Portfile (4.3 KB) - added by jul_bsd@… 6 years ago.
Portfile-yara.diff (4.1 KB) - added by a.schuster@… 6 years ago.
diff of Portfile for v3.3.0 against v1.7
Portfile.2 (3.0 KB) - added by a.schuster@… 6 years ago.
complete Portfile for v3.3.0 for clarity
yara33-main.log (74.1 KB) - added by jul_bsd@… 6 years ago.
patch-yara-Portfile.diff (6.1 KB) - added by jul_bsd@… 6 years ago.

Download all attachments as: .zip

Change History (22)

comment:1 Changed 6 years ago by ryandesign (Ryan Schmidt)

Thanks.
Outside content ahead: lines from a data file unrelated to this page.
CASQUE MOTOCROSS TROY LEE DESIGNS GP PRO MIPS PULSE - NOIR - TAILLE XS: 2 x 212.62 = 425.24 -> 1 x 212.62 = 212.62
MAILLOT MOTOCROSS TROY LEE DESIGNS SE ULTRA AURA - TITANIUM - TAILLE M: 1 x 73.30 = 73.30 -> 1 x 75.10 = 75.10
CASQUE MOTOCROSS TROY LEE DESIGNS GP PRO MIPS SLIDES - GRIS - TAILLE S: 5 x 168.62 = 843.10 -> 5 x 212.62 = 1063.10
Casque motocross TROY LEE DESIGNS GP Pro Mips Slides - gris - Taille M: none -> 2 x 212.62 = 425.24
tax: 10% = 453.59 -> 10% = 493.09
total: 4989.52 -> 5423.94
Some observations:

  • When using the github portgroup, the portgroup is expected to take care of all needs regarding master_sites, distname, worksrcdir; you're not expected to need to set them manually.
  • The dependency on libtool should be written in port: style, not bin: style; OS X does not come with /usr/bin/glibtool and we would not want a rogue /usr/bin/glibtool installed by the user to satisfy the dependency.
  • system's -W argument should be used instead of running a cd command within it.
  • The python28 variant should be deleted because no such version of python exists.
  • The python27 variant should only be enabled by default it the user has not already selected another python variant; see PortfileRecipes#default_variants
  • The python variants should be marked as conflicting with one another.
  • For the ${name}-devel subport, is fetching from git truly necessary? Fetching from a distfile is preferred, and is the github portgroup's default operating mode.
  • The livecheck looks like it would only be applicable to one of the subports. (Which one?) Should the other subports get their own livecheck? Note that the github portgroup includes a working default livecheck definition.
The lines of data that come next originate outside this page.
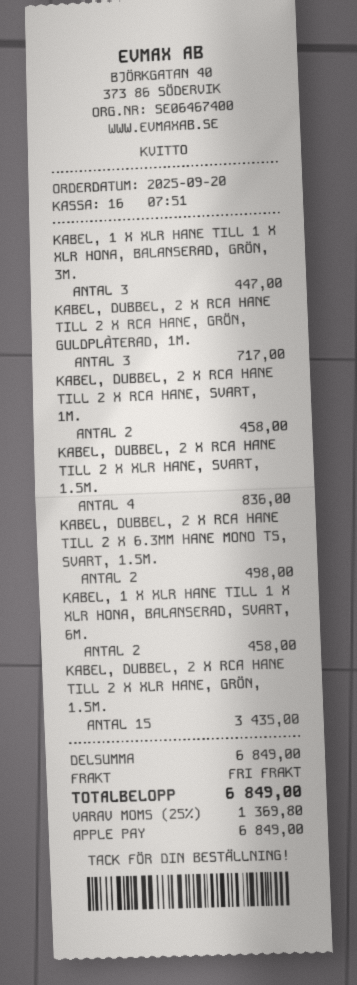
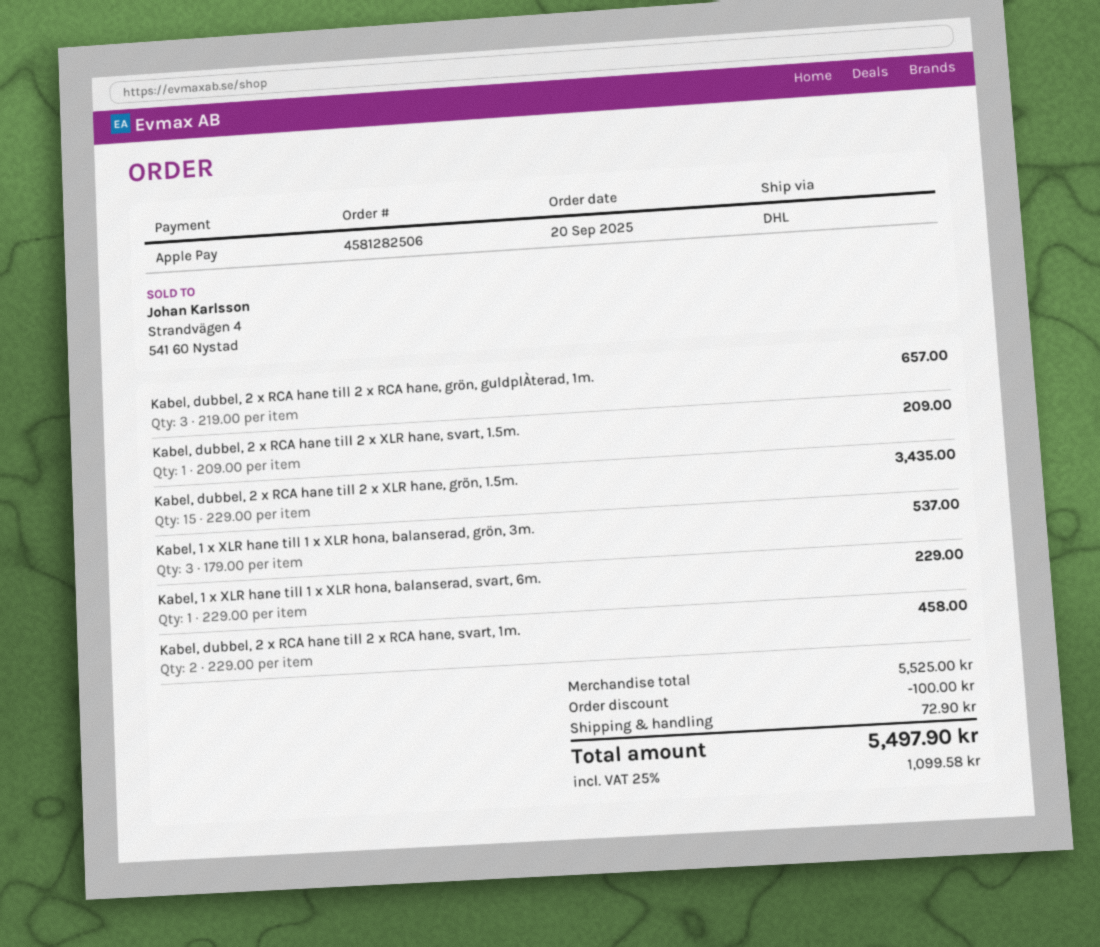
KABEL, 1 X XLR HANE TILL 1 X XLR HONA, BALANSERAD, GRÖN, 3M.: 3 for 447.00 -> 3 for 537.00
KABEL, DUBBEL, 2 X RCA HANE TILL 2 X RCA HANE, GRÖN, GULDPLÀTERAD, 1M.: 3 for 717.00 -> 3 for 657.00
KABEL, DUBBEL, 2 X RCA HANE TILL 2 X XLR HANE, SVART, 1.5M.: 4 for 836.00 -> 1 for 209.00
KABEL, DUBBEL, 2 X RCA HANE TILL 2 X 6.3MM HANE MONO TS, SVART, 1.5M.: 2 for 498.00 -> none
KABEL, 1 X XLR HANE TILL 1 X XLR HONA, BALANSERAD, SVART, 6M.: 2 for 458.00 -> 1 for 229.00
subtotal: 6849.00 -> 5525.00
discount: none -> 100.00
shipping: 0.00 -> 72.90
tax: 25% = 1369.80 -> 25% = 1099.58
total: 6849.00 -> 5497.90

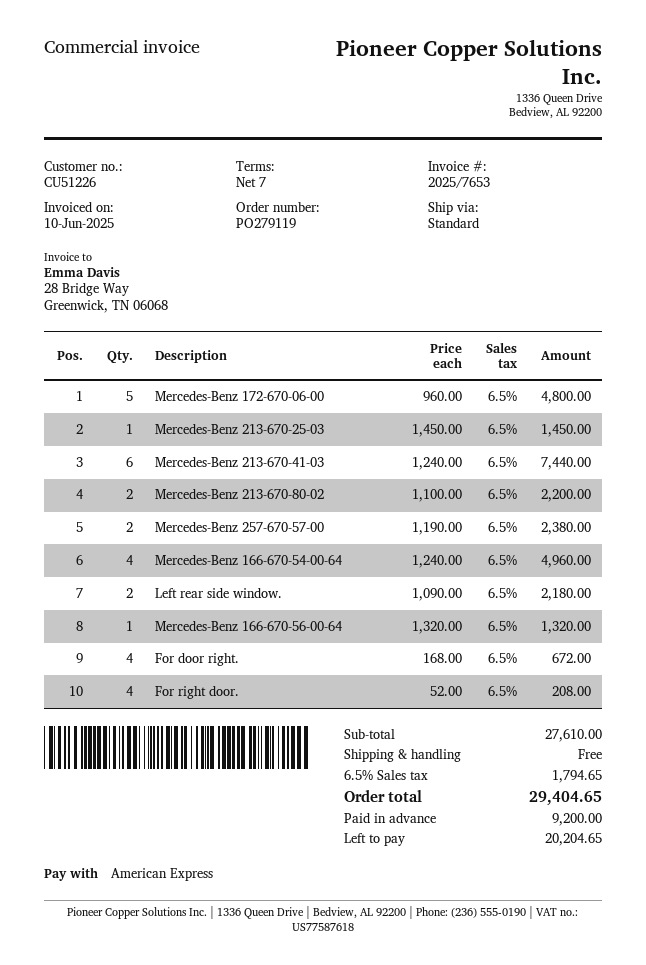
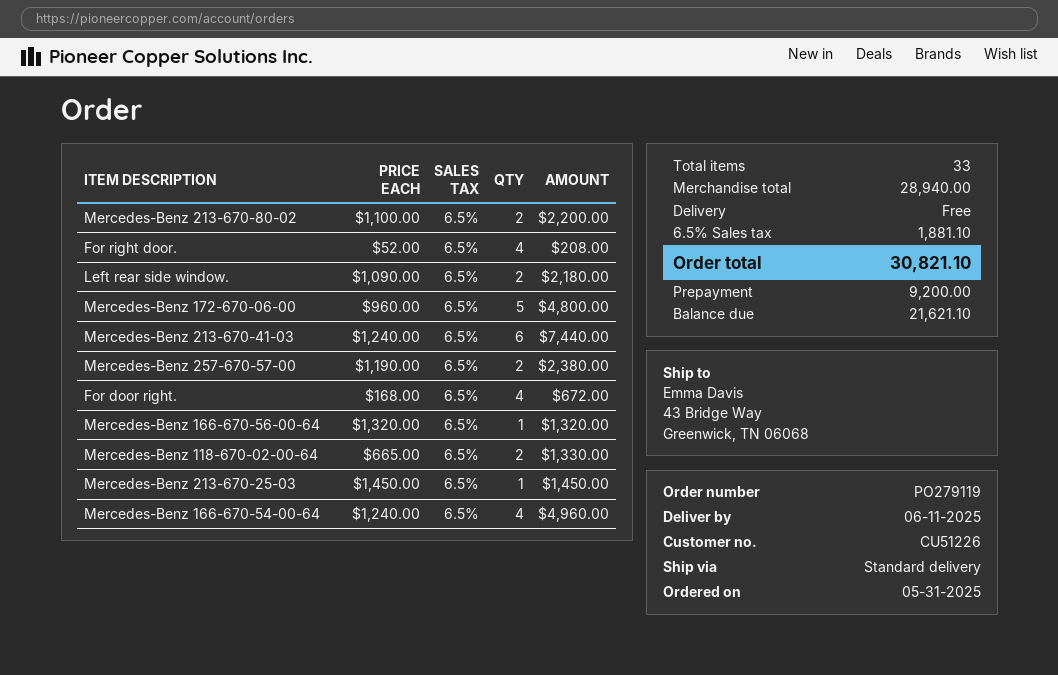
Mercedes-Benz 118-670-02-00-64: none -> 2 x 665.00 = 1330.00
subtotal: 27610.00 -> 28940.00
tax: 6.5% = 1794.65 -> 6.5% = 1881.10
total: 29404.65 -> 30821.10
balance: 20204.65 -> 21621.10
comment:2 Changed 6 years ago by jul_bsd@…

fixed comments distname is kept separate as we are not using a release. there were osx mandatory bugfix after-release. so for now 3.1.0 and devel are the same but it will evolve over time. same for worksrcdir as it's not a full release.

there are a problem with python bindings as they have a setup.py which is not handle by configure. It's still the same archive. What is the proper way to handle it? subport, variant, different Portfile, with python portgroup?

Changed 6 years ago by jul_bsd@…

Attachment: Portfile added

comment:3 Changed 6 years ago by mf2k (Frank Schima)

Cc: a.schuster@… removed
Owner: changed from macports-tickets@… to a.schuster@…

Please attach an updated patch of the Portfile.

comment:4 Changed 6 years ago by jul_bsd@…

removed python variant for a separate port py-yara

comment:5 Changed 6 years ago by jul_bsd@…

  • subport 3.1+, update latest devel
  • current is 3.2
  • compile issue reported to upstream

comment:6 Changed 6 years ago by a.schuster@…

Sorry for the wait - attached is the update to the lastest version of YARA, v 3.3.0.

This update adds variants to enable the new plugins/modules of YARA: cuckoo, hash, magic, and math. Note, the modules pe and elf are always enabled, as per the YARA source.

Also, this update finally adds the python bindings as a subport. The unified python PortGroup did not work in that context as I expected. I tried to resemble its behaviour as closely as possible, though. The port will now run the test case that comes with the source distribution.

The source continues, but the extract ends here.